Exercise materials
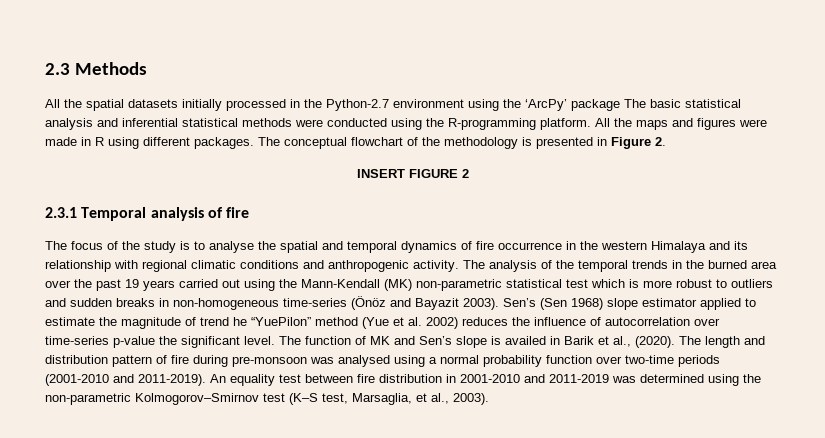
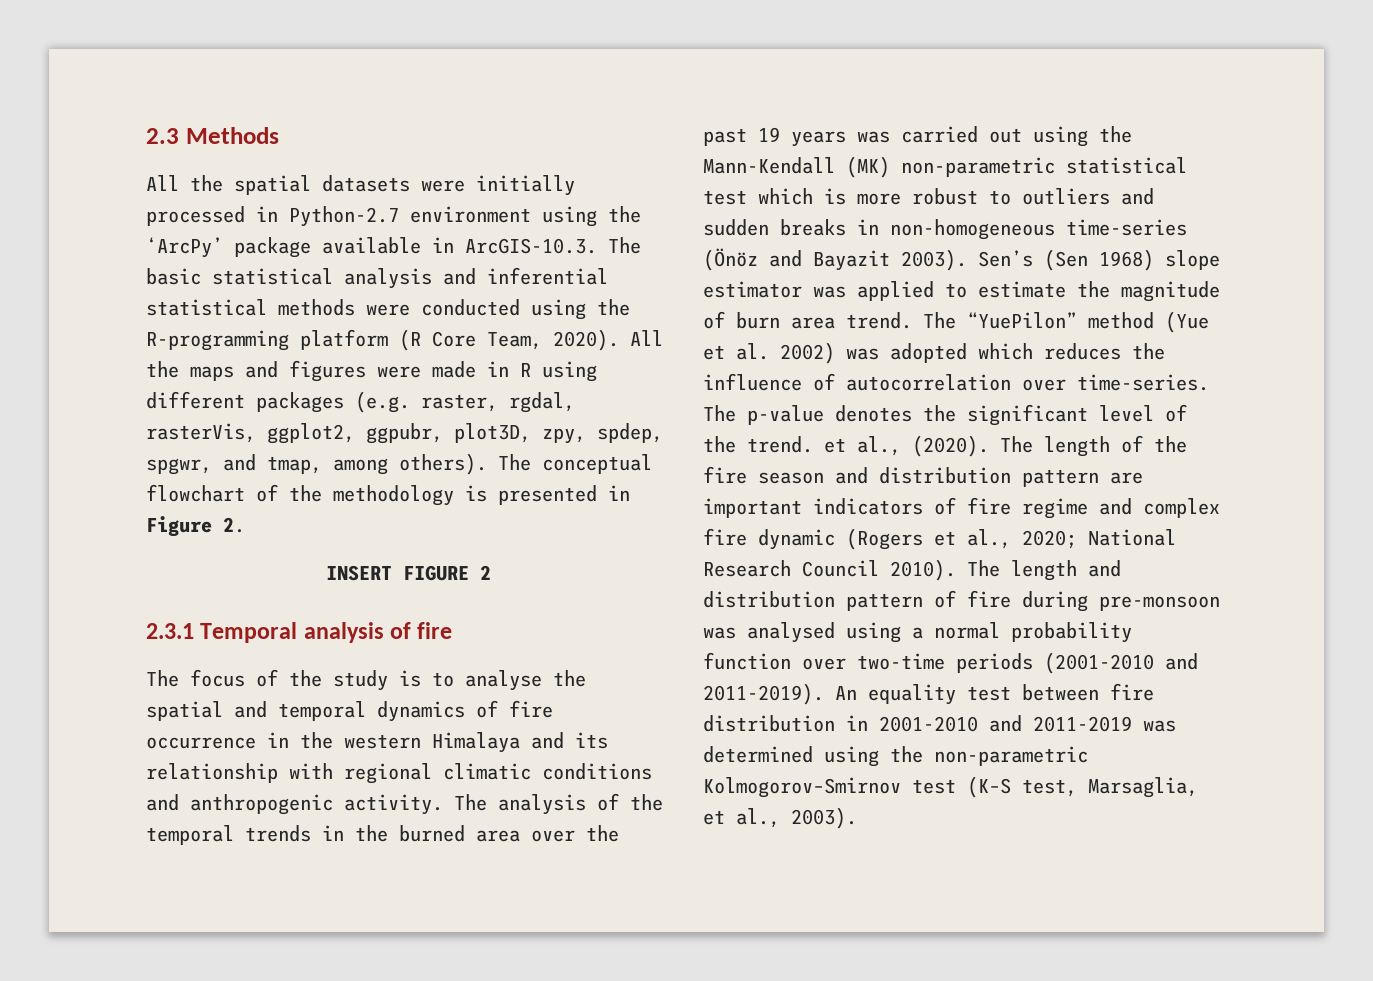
- All the spatial datasets initially processed in the Python-2.7 environment using the ‘ArcPy’ package The basic statistical analysis and inferential statistical methods were conducted using the R-programming platform.
+ All the spatial datasets were initially processed in Python-2.7 environment using the ‘ArcPy’ package available in ArcGIS-10.3. The basic statistical analysis and inferential statistical methods were conducted using the R-programming platform (R Core Team, 2020).
- All the maps and figures were made in R using different packages.
+ All the maps and figures were made in R using different packages (e.g. raster, rgdal, rasterVis, ggplot2, ggpubr, plot3D, zpy, spdep, spgwr, and tmap, among others).
- The analysis of the temporal trends in the burned area over the past 19 years carried out using the Mann-Kendall (MK) non-parametric statistical test which is more robust to outliers and sudden breaks in non-homogeneous time-series (Önöz and Bayazit 2003).
+ The analysis of the temporal trends in the burned area over the past 19 years was carried out using the Mann-Kendall (MK) non-parametric statistical test which is more robust to outliers and sudden breaks in non-homogeneous time-series (Önöz and Bayazit 2003).
- Sen’s (Sen 1968) slope estimator applied to estimate the magnitude of trend he “YuePilon” method (Yue et al. 2002) reduces the influence of autocorrelation over time-series p-value the significant level. The function of MK and Sen’s slope is availed in Barik et al., (2020).
+ Sen’s (Sen 1968) slope estimator was applied to estimate the magnitude of burn area trend. The “YuePilon” method (Yue et al. 2002) was adopted which reduces the influence of autocorrelation over time-series. The p-value denotes the significant level of the trend. et al., (2020).
- The length and distribution pattern of fire during pre-monsoon was analysed using a normal probability function over two-time periods (2001-2010 and 2011-2019).
+ The length of the fire season and distribution pattern are important indicators of fire regime and complex fire dynamic (Rogers et al., 2020; National Research Council 2010). The length and distribution pattern of fire during pre-monsoon was analysed using a normal probability function over two-time periods (2001-2010 and 2011-2019).

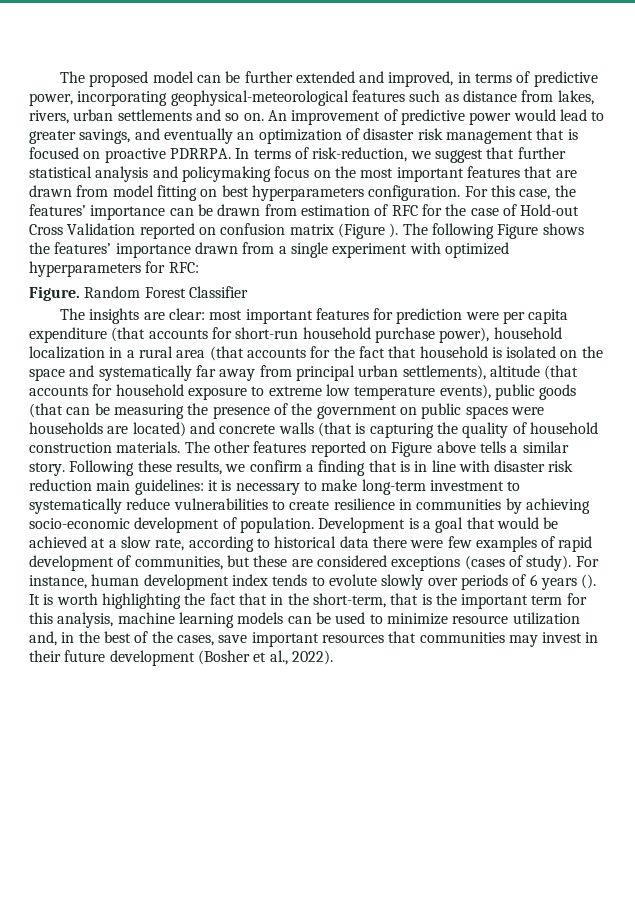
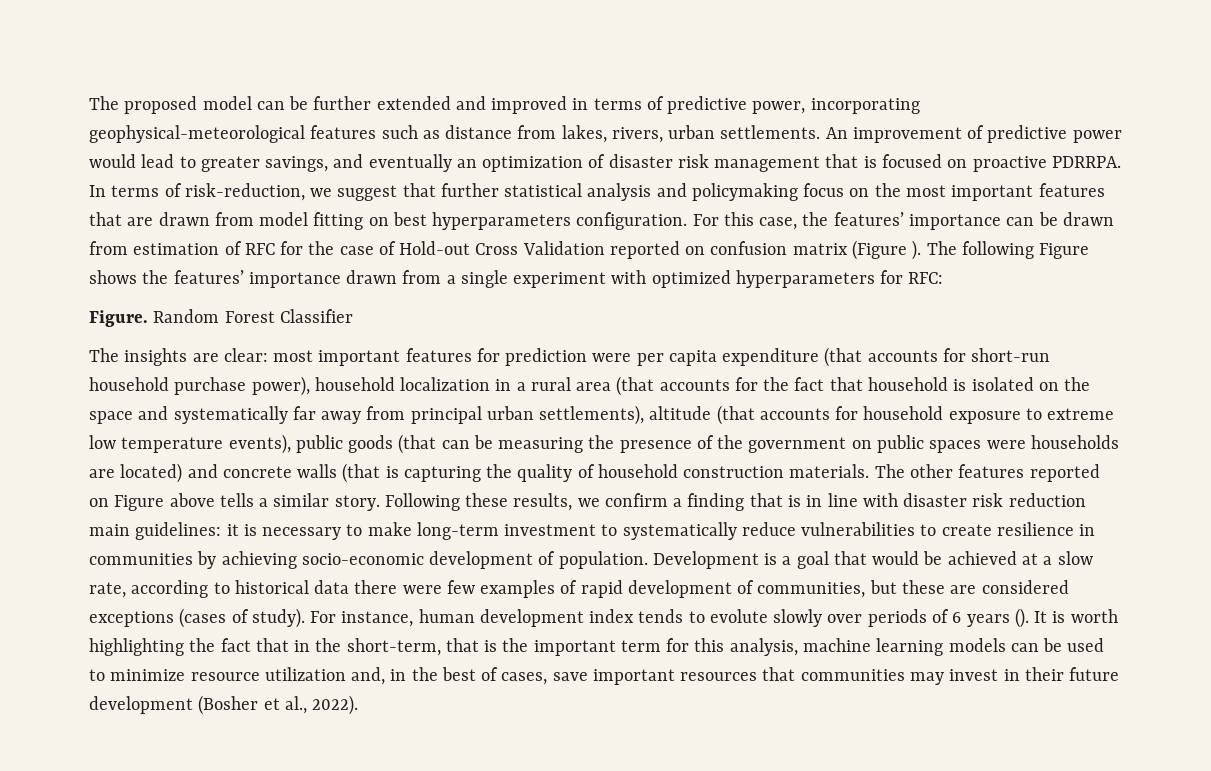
- The proposed model can be further extended and improved, in terms of predictive power, incorporating geophysical-meteorological features such as distance from lakes, rivers, urban settlements and so on.
+ The proposed model can be further extended and improved in terms of predictive power, incorporating geophysical-meteorological features such as distance from lakes, rivers, urban settlements.
- It is worth highlighting the fact that in the short-term, that is the important term for this analysis, machine learning models can be used to minimize resource utilization and, in the best of the cases, save important resources that communities may invest in their future development (Bosher et al., 2022).
+ It is worth highlighting the fact that in the short-term, that is the important term for this analysis, machine learning models can be used to minimize resource utilization and, in the best of cases, save important resources that communities may invest in their future development (Bosher et al., 2022).

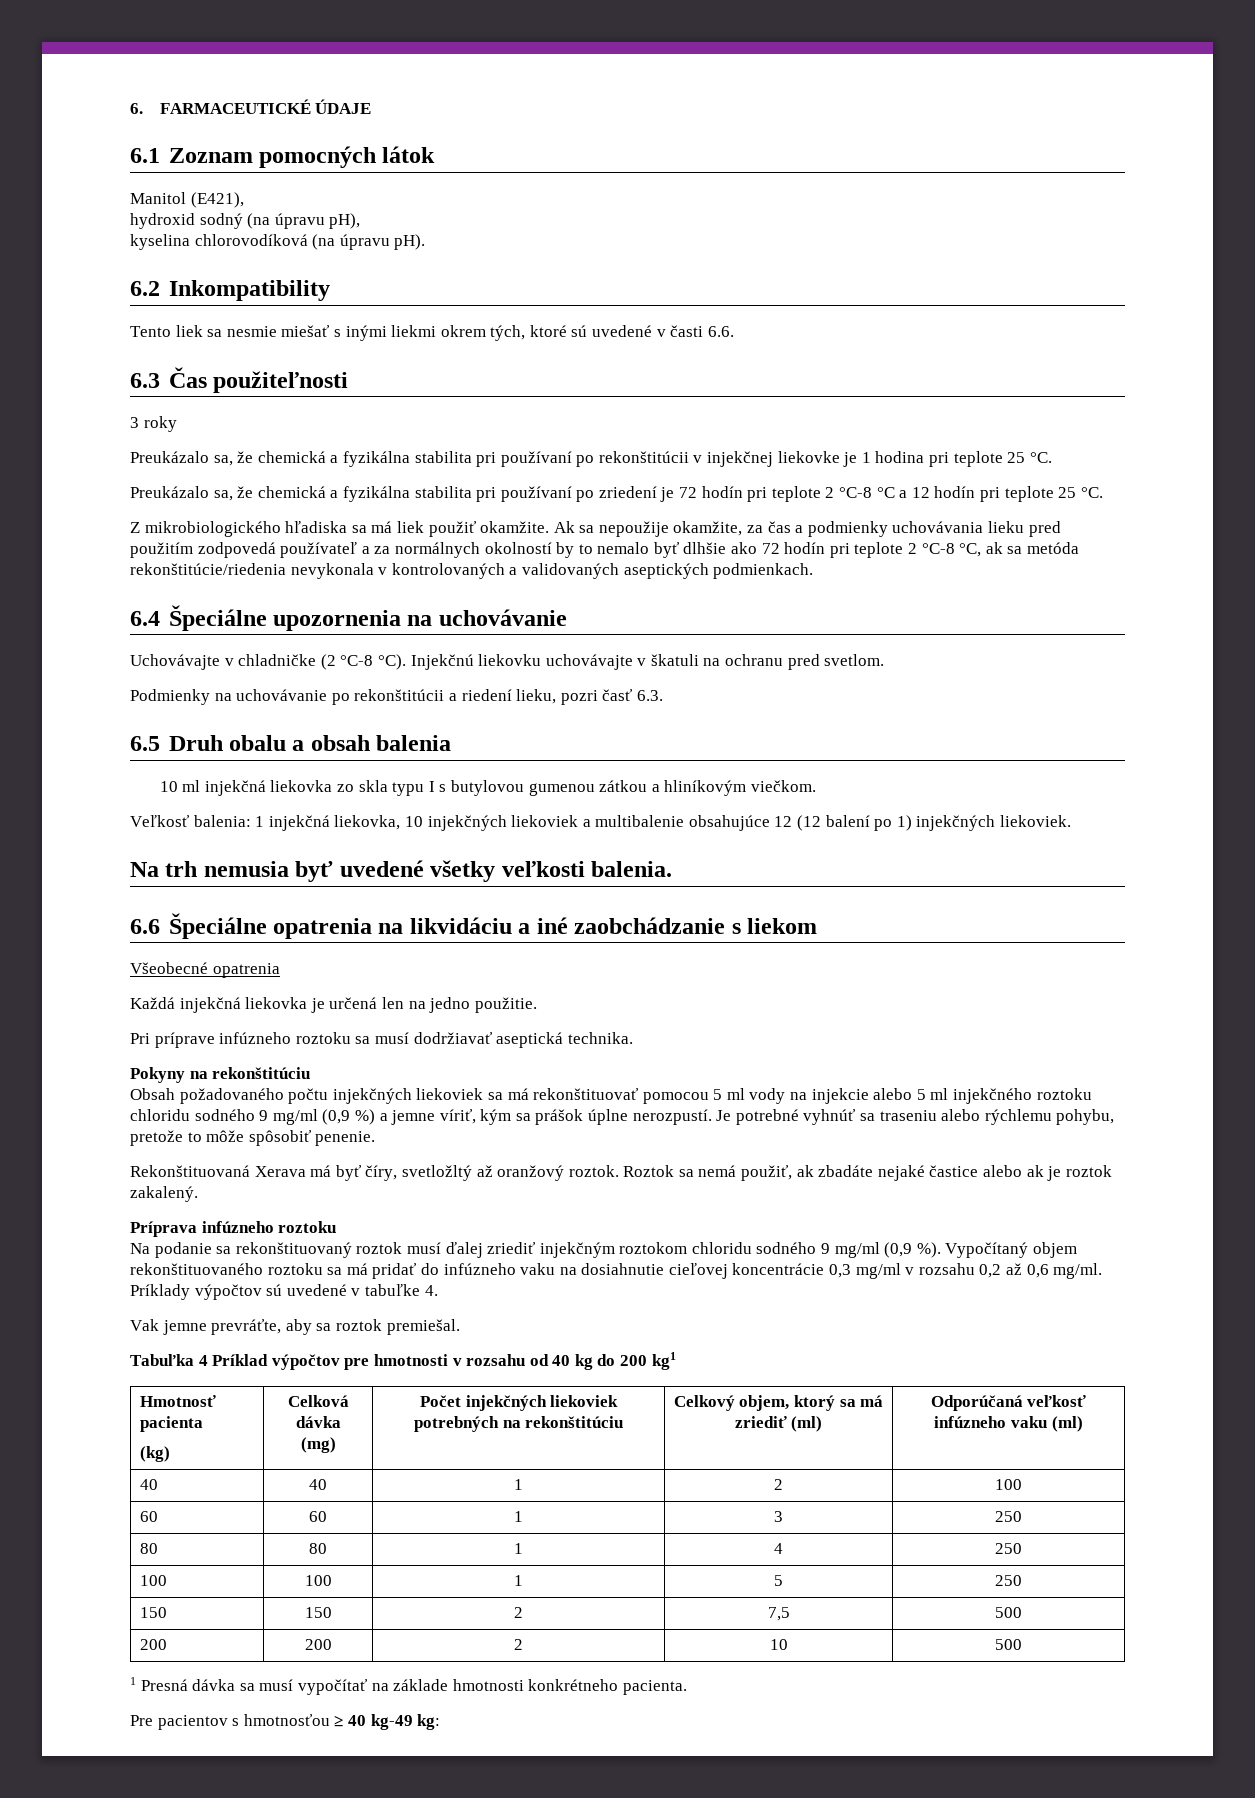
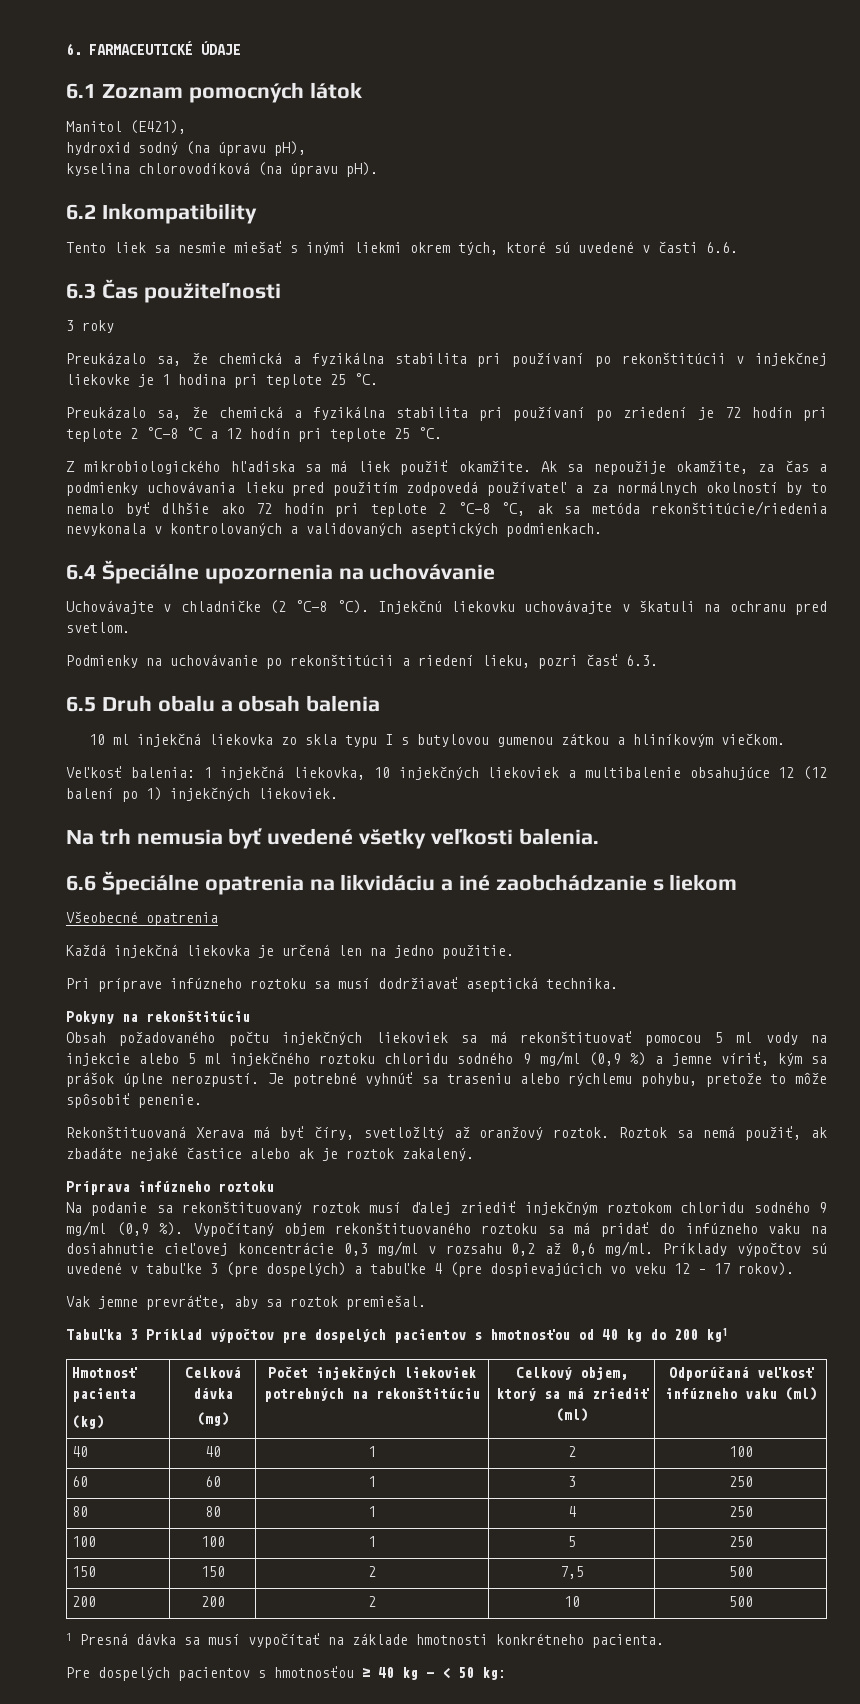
- Príklady výpočtov sú uvedené v tabuľke 4.
+ Príklady výpočtov sú uvedené v tabuľke 3 (pre dospelých) a tabuľke 4 (pre dospievajúcich vo veku 12 – 17 rokov).
- Tabuľka 4 Príklad výpočtov pre hmotnosti v rozsahu od 40 kg do 200 kg1
+ Tabuľka 3 Príklad výpočtov pre dospelých pacientov s hmotnosťou od 40 kg do 200 kg1
- Pre pacientov s hmotnosťou ≥ 40 kg-49 kg:
+ Pre dospelých pacientov s hmotnosťou ≥ 40 kg - < 50 kg:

Assignment
Copy every line from the data that includes the string "výpočtov".

Finished task
- Príklady výpočtov sú uvedené v tabuľke 4.
+ Príklady výpočtov sú uvedené v tabuľke 3 (pre dospelých) a tabuľke 4 (pre dospievajúcich vo veku 12 – 17 rokov).
- Tabuľka 4 Príklad výpočtov pre hmotnosti v rozsahu od 40 kg do 200 kg1
+ Tabuľka 3 Príklad výpočtov pre dospelých pacientov s hmotnosťou od 40 kg do 200 kg1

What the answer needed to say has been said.